» HOW TO COMPLETE THIS TASK
In the data that follows, find the line with "(554, 1156) none"; transcribe it, every later line up to the one with "[161,401,205,410] cause ->", and that line as well, exactly and with no others.

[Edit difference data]
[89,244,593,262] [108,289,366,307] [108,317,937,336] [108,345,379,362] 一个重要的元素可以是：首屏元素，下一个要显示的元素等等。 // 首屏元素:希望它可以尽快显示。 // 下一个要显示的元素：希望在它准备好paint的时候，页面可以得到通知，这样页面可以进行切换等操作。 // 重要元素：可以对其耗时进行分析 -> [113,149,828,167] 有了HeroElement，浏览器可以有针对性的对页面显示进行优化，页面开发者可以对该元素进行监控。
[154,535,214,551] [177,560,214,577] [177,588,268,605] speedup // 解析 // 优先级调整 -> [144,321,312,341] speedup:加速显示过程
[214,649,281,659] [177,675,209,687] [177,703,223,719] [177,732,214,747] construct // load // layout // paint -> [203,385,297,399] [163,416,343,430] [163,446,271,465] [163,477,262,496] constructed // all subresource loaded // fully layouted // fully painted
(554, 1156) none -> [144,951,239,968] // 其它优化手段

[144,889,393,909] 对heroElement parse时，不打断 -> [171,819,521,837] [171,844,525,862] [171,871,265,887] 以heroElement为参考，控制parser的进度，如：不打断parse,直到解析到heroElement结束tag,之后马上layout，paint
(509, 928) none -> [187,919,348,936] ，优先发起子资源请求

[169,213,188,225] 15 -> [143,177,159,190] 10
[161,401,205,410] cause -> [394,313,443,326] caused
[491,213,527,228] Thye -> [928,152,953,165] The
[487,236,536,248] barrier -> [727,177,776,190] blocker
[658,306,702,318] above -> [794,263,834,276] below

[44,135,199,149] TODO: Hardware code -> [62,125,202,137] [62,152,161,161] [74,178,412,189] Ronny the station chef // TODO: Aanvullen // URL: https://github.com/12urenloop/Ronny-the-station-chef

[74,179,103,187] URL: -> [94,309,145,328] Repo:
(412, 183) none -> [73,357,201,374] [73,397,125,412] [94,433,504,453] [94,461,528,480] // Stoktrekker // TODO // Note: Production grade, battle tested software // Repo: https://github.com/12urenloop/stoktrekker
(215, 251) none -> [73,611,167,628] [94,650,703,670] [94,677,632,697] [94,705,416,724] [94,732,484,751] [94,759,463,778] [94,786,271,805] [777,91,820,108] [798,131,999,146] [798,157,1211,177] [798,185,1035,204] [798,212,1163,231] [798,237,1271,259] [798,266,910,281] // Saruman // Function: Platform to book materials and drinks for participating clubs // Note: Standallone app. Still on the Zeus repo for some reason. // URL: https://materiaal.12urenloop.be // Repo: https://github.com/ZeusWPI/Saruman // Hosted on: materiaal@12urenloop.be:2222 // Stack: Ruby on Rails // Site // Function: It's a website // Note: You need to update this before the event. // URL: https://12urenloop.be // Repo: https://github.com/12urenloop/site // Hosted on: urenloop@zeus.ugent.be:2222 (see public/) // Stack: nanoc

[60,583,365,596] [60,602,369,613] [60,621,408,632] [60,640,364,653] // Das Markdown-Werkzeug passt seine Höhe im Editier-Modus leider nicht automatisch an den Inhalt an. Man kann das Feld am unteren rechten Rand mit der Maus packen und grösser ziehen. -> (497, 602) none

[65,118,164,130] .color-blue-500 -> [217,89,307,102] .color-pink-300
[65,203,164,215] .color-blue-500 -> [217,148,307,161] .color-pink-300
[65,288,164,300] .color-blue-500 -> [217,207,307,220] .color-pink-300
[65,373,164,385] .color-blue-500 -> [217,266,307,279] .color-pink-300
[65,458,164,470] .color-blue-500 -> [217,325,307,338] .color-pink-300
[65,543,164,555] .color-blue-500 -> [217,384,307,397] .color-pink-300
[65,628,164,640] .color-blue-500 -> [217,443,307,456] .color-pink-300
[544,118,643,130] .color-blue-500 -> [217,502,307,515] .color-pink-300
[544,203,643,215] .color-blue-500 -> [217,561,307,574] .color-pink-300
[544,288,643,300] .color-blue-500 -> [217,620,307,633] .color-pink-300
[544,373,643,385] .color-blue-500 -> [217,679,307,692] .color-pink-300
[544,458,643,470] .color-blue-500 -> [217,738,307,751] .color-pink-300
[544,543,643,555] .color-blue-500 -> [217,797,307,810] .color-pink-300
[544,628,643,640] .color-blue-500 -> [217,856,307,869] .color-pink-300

» SOLUTION
(554, 1156) none -> [144,951,239,968] // 其它优化手段

[144,889,393,909] 对heroElement parse时，不打断 -> [171,819,521,837] [171,844,525,862] [171,871,265,887] 以heroElement为参考，控制parser的进度，如：不打断parse,直到解析到heroElement结束tag,之后马上layout，paint
(509, 928) none -> [187,919,348,936] ，优先发起子资源请求

[169,213,188,225] 15 -> [143,177,159,190] 10
[161,401,205,410] cause -> [394,313,443,326] caused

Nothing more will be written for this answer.